To back up a bit, at the moment in scholarly communications, the production stage usually involves creating a PDF and XML copy in tandem, perhaps using a tool like eXtyles and a process involving Adobe InDesign.
Previous attempts to go from the XML to the PDF (rather than from the Word document to the PDF and XML in parallel but different stages) have often focused around a technology called FOP (Formatting Objects Processor). FOP, though, is discontinued. It’s also virtually impossible to find or hire developers who can use it.
There is, though, another potential way. CSS Regions is an experimental technology that allows web designers to control the flow of text between different specified “region” sizes in a web browser. What we could do, though, is to create A4-size regions (or “pages”) and flow text between them. When we then use the “print to PDF” function of a browser (or a command-line tool such as wkhtmltopdf) what we would get would be… A4 PDFs. If we could get in one bound from JATS XML to PDF through this pipeline, we’d have a true XML-first workflow.

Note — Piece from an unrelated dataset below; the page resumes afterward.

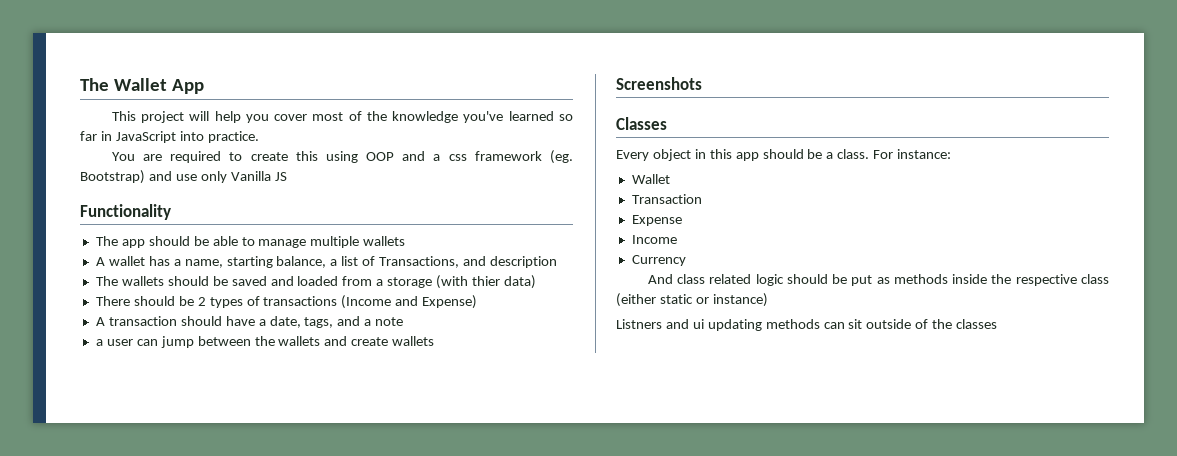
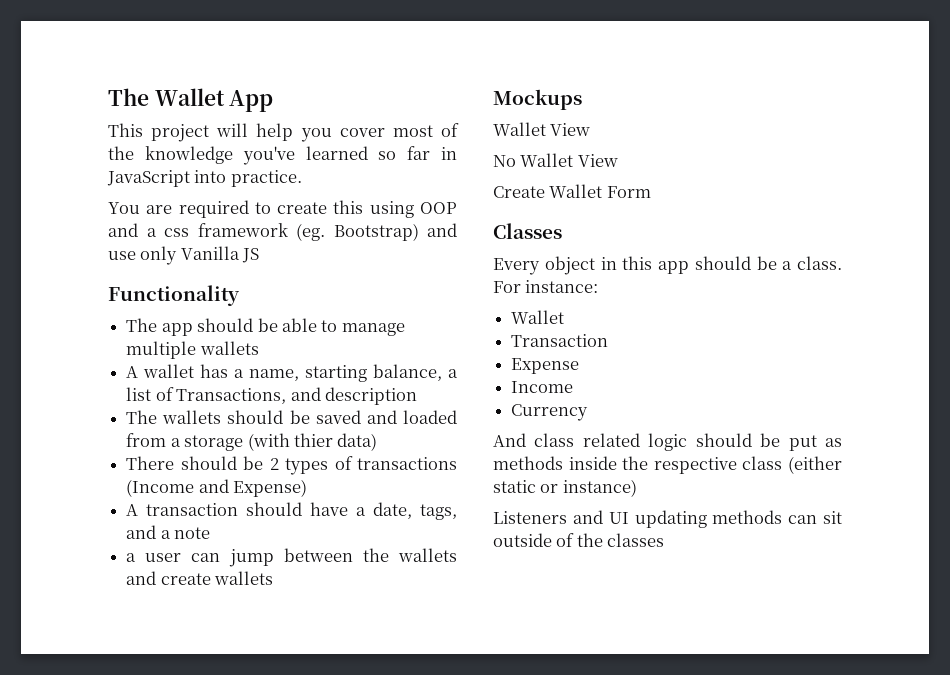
[616,77,702,90] Screenshots -> [493,89,582,110] [493,122,591,136] [493,153,618,167] [493,184,651,198] Mockups // Wallet View // No Wallet View // Create Wallet Form
[616,319,704,329] Listners and ui -> [493,510,629,524] Listeners and UI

Illustration shows an XML-first workflow
So, here’s what CaSSius does:
- when a user runs the JATS conversion script (cassius-import), the preprocessor formats the citations and creates an HTML document in a mode that the front-end part of CaSSius can display;
- when the web page is loaded, CaSSius creates a default layout of 50 A4 pages and flows the user’s content between the pages;
- once the layout engine has completed its work, the pagination engine checks whether there are existing blank pages at the end of the document and sequentially removes them. If there are no blank pages, CaSSius adds another 50 pages and begins the layout engine portion again;
- once the layout and pagination engines have finished their work, the user can press “print” in the browser (or the command line tool can output its fine) and, with any luck, we have a nice PDF.
At present, the major challenge that we need to overcome is awkward page breaks. There are a few areas here where a heading comes immediately before the next page. I’d also, really, like to overcome the command-line dependencies on Saxon and Java. It would be really great if it were possible to point the web page at a JATS file stored online and do all the conversion in the browser. The other feature that we’d love to implement is an easy way to tweak the XML so that we can specify where line-breaks should fall.